Keyakinan dan semangat MR agar ZA bisa berkomunikasi terus berlanjut, dan ZA perlahan-lahan menunjukkan beberapa perkembangan lainnya. Salah satu perkembangan yang menurut MR sangat mebuat dirinya bangga dan terharu adalah ZA yang sudah mau untuk melakukan kontak fisik, seperti menyentuh, menggenggam bahkan memeluk. Hal ini dirasakan MR sangat membanggakan karena ZA pada awalnya sama sekali tidak suka di

sentuh oleh orang lain, dan dalam beberapa kejadian ZA bahkan tidak mau di sentuh oleh orang tua-nya sendiri.

“ Pertama kali dia mau sentuh tangan kakak, itu rasanya, campur aduk hati kakak. Bangga iya, senang juga iya, terharu juga iya. Karena kayak yang kakak bilang tadi lah, dulu dia jangankan mau sentuh kakak, nganggap kakak ada di situ sama dia aja nggak kan. Ini dia mau sentuh, sekarang mau meluk lagi kan, waduh senangnya ga terkira”

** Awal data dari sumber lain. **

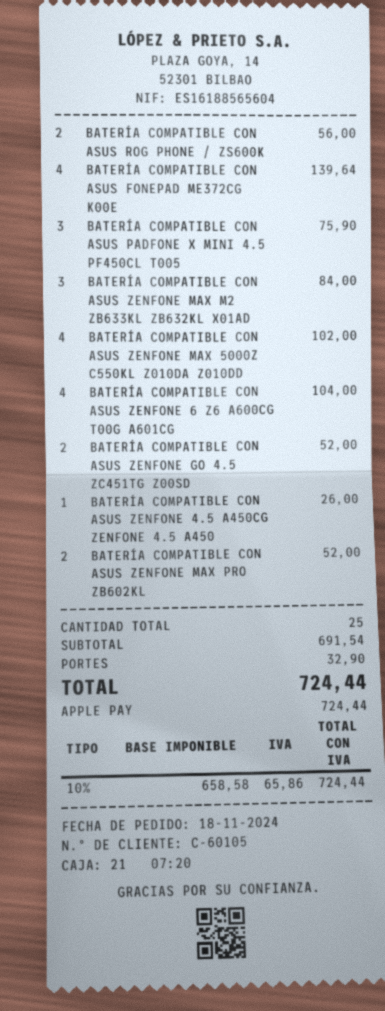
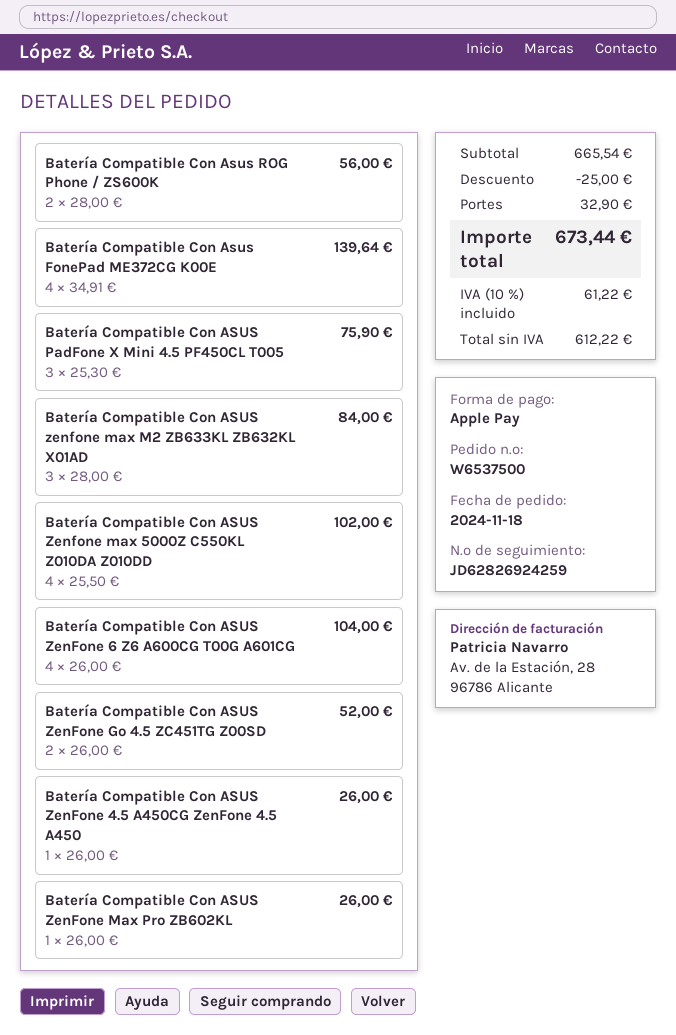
BATERÍA COMPATIBLE CON ASUS ZENFONE MAX PRO ZB602KL: 2 for 52.00 -> 1 for 26.00
subtotal: 691.54 -> 665.54
discount: none -> 25.00
net: 658.58 -> 612.22
tax: 10% = 65.86 -> 10% = 61.22
total: 724.44 -> 673.44

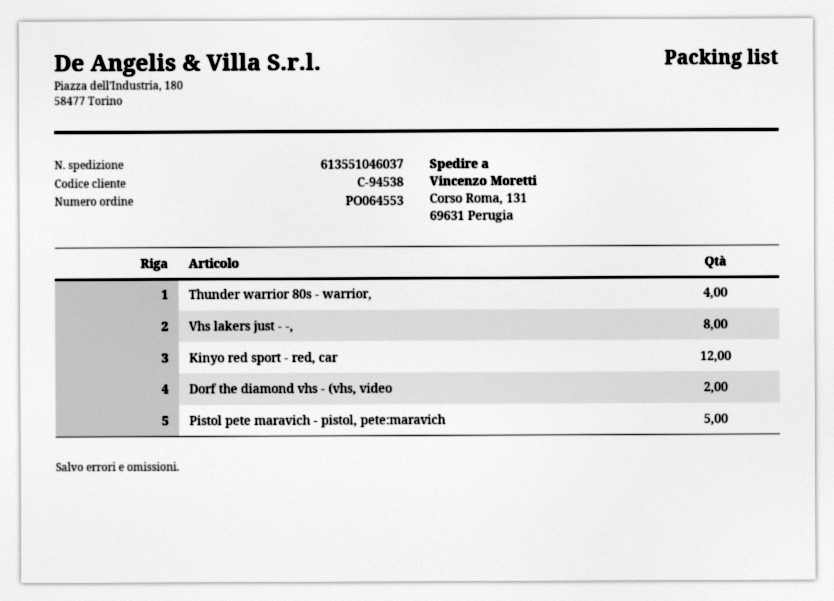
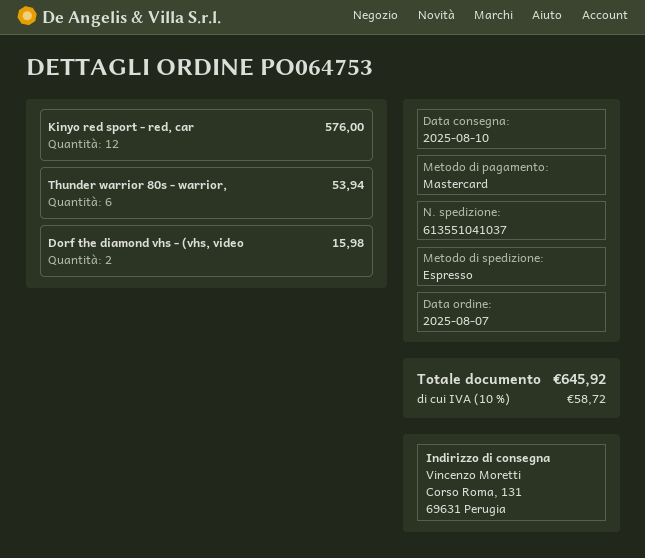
order number: PO064553 -> PO064753
tracking number: 613551046037 -> 613551041037
Thunder warrior 80s - warrior,: 4 -> 6
Vhs lakers just - -,: 8 -> none
Pistol pete maravich - pistol, pete:maravich: 5 -> none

Selama proses belajar mengajar MR banyak menggunakan hadiah sebagai alat untuk membantu ZA agar lebih bersemangat untuk belajar. Hadiah yang diberikan bukan hanya berupa barang, akan tetapi pujian terhadap hal-hal baik yang sudah dilakukan oleh ZA. Seperti anak-anak normal, pujian merupakan pemacu bagi anak penderita autisme untuk belajar dan melakukan hal baik yang sudah di ajarkan.

“ Pujian itu harus,itu jadi kayak penyemangat, jadi dia tau kalo yang dia lakukan itu baik,benar gitu. Misalnya kakak suruh dia sebutkan angka satu sampai sepuluh, di angka lima dia berhenti karena konsentrasinya pecah, kakak langsung bilang, ayok yang bisa sebutkan sampai sepuluh anak pintar! Terus dilanjutkannya sampai sepuluh, terus kakak puji lagi, pintarnya adek kakak. Senang kali dia itu, senyum-senyum dia”

Kedekatan yang terjalin selama proses belajar mengajar membuat MR merasa bahwa kesembuhan atau perkembangan yang dialami oleh ZA membuat MR bangga dan senang bukan hanya karena tugasnya sebagai pengajar dan pendamping tetapi juga karena MR sudah mengganggap ZA seperti adiknya sendiri. Sikap yang tegas memang diperlukan dalam mengajar dan mendampingi ZA, akan tetapi sikap tegas yang berlebihan dan cenderung seperti memaksa malah akan membuat ZA takut dan tidak mau untuk kembali ke sekolah. MR juga meyakini bahwa kedekatan secara emosional akan membantu perkembangan ZA dalam hal komunikasi dan sosialisasi dengan lingkungan sekitarnya.

“ Kakak itu udah menganggap anak-anak yang kakak dampingi kayak adek sendiri. Kalo sama adek sendiri pasti kita mau yang terbaik kan, biar dia sembuh, biar dia berkembang. Kakak yakin kalo kita udah sayang sama anak itu, kita juga pasti membantunya tulus, semua yang dikerjakan dengan tulus, hasilnya pasti baik. Kakak pun yakin kalo AZ ini tau kakak niat baik sama dia, sayang sama dia, biar kata orang anak ini ga tau kalo kau sayang sama dia, kakak yakin dia tau, dia bisa merasa ”

Proses komunikasi yang sudah berlangsung selama hampir 3 tahun antara ZA dan MR sudah membawa beberapa perkembangan ke arah yang lebih dalam diri ZA, baik dalam hal komunikasi mau pun sosialisasi dengan sekitarnya. MR merasa bahwa selama proses komunikasi ini MR jadi bisa lebih lebih mengenal ZA dengan lebih baik.